Trail Youth Baseball held out for as long as it could but cancelled its season on Friday.
The league executive announced in a letter to parents that the 2020 campaign would not resume as anticipated.
“The Executive was hopeful that we might have been able to get a shortened regular season in this year, but with parks still closed, guidelines not yet in place, Castlegar and Nelson cancelling, and no information as to when restrictions would be lifted, we were left with no choice.”
There was reason for hope after the province announced that organized sport would be a part of the phase-2 plan to reopen in the wake of the COVID-19 pandemic.
TYB president Jim Maniago announced in February that the league was expanding to include a Senior Division for Grades 10-12 and a Junior Division for Grades 7-9. The teams for 13-to 18-year-old players would play in the West Kootenay league which includes teams from Castlegar and Nelson.
Unfortunately, a lack of direction from viaSport, the provincial organizing body, and the province has left BC sports organizations like TYB and Trail Little League without a season.
“The frustrating thing is there has been no movement, no one knows who or when things will get moved forward and no one is talking about it so you can’t plan anything,” said Maniago.
On viaSport website, the provincial governing body of sport states, “At the request of the Province of B.C., viaSport is leading the creation of a set of guidelines on how to resume sport while operating safely during this pandemic – the Return to Sport Guidelines.
“These guidelines will be issued following review and approval by a cross-ministry oversight committee supported by guidance and advice of provincial health officials and WorkSafe BC.”
As of press time Monday, no such guielines had been issued and for TYB, which usually runs from mid-April to the end of June, it simply could not wait any longer.
“While we always knew the cancellation of our season was a real possibility, it is still incredibly disappointing to have to make it official.

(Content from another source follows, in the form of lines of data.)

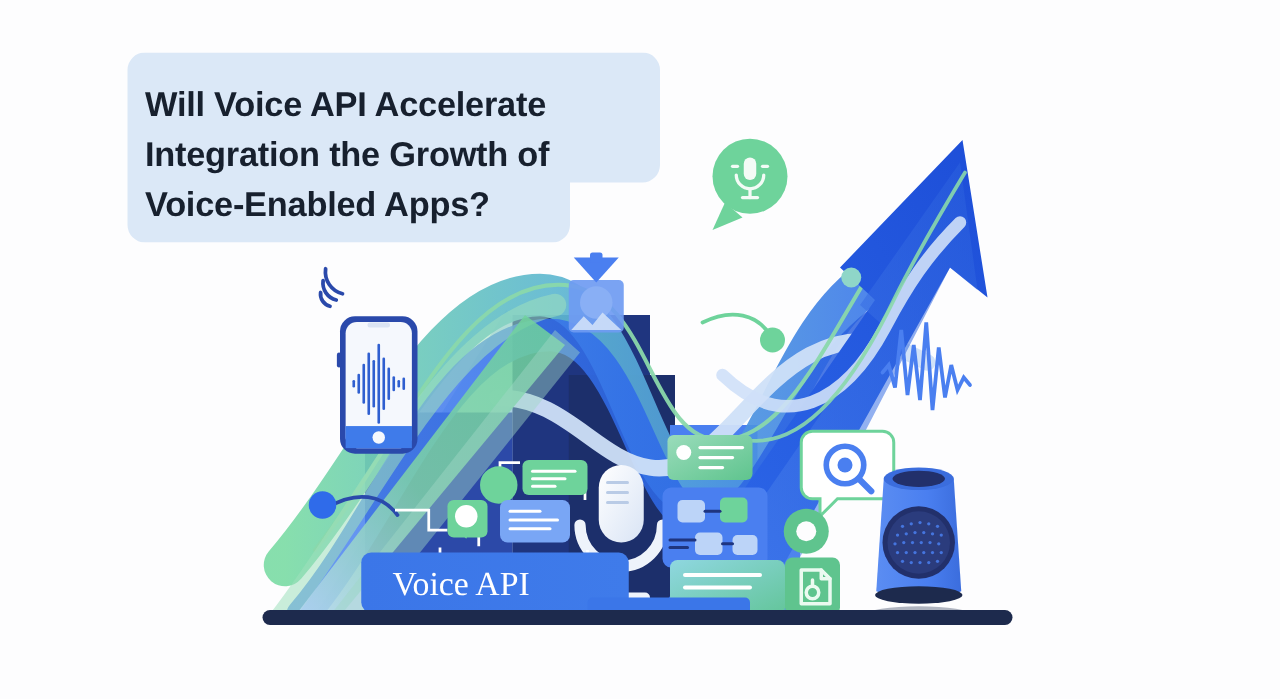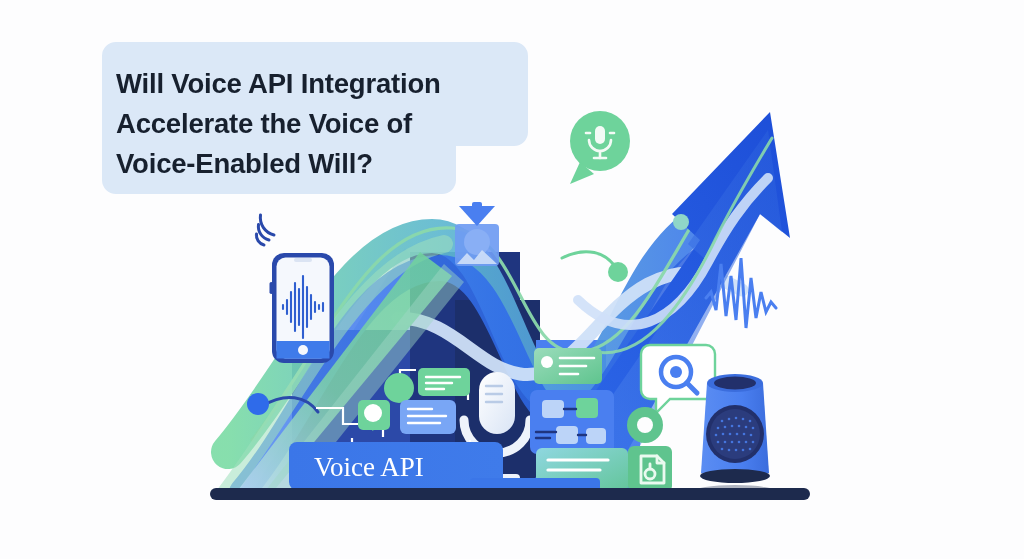"Will Voice API Integration" span.title-line { text: Integration -> Accelerate }
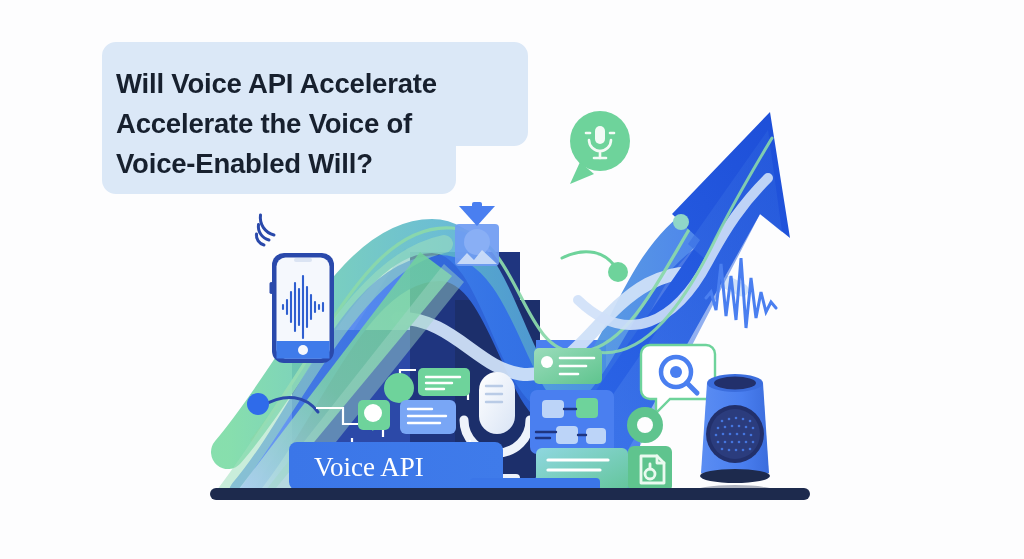"Accelerate the Voice of" span.title-line { text: Accelerate the Voice -> Integration the Growth }
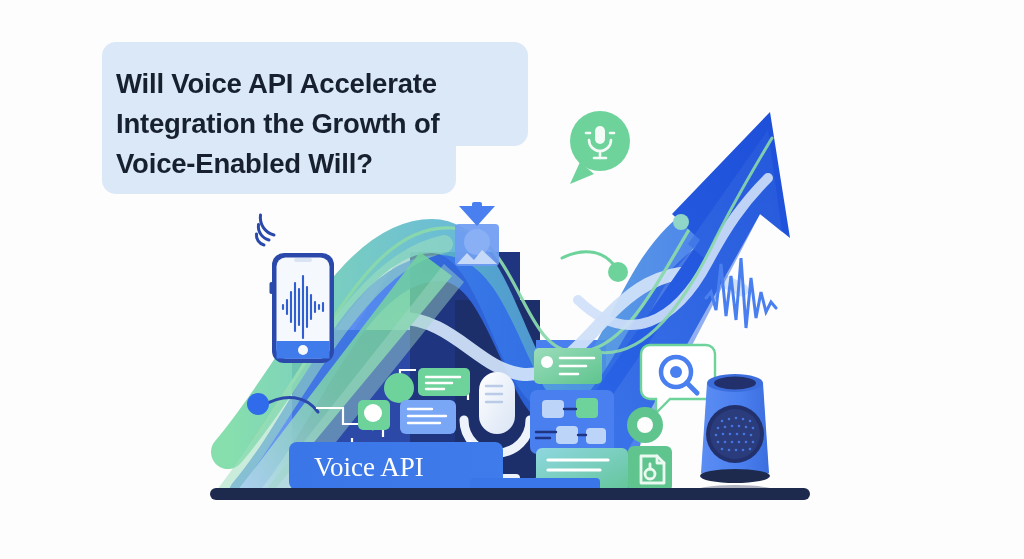"Voice-Enabled Will?" span.title-line { text: Will -> Apps }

We were excited to include our Grade 12s in the league this year and wanted to give them every opportunity to play their last year of baseball, but the latest stumbling block in the return to play process closed that window of opportunity.”
Maniago had told the Times earlier that he was optimistic that there would be an abbreviated season but as the days and weeks passed since the province’s May 14 Restart Plan, he grew less hopeful.
“Once someone gives some guidelines then all sports are ready to present modifications for approval and things will move ahead. It really makes no sense that higher risk indoor activities have begun, yet outdoor sports that we know are lower risk are still on hold.
“We are still hoping to possibly offer some type of baseball activities but we just don’t know when.”
South of the border, in Idaho and Montana, leagues have already started, and Prince Edward Island baseball released guidelines and a clear timeline for its leagues to begin play.
“If we were all told no, it’s not possible, we’d be disappointed, but would move on,” added Maniago. “But when we keep hearing, ‘yes baseball can happen,’ and everyone is waiting in limbo, it becomes way more frustrating.”
Like Trail Little League, Trail Youth Baseball will refund all families who have registered and is hopeful that guidelines are eventually put in place, and TYB can play safely by the end of summer or in the fall months.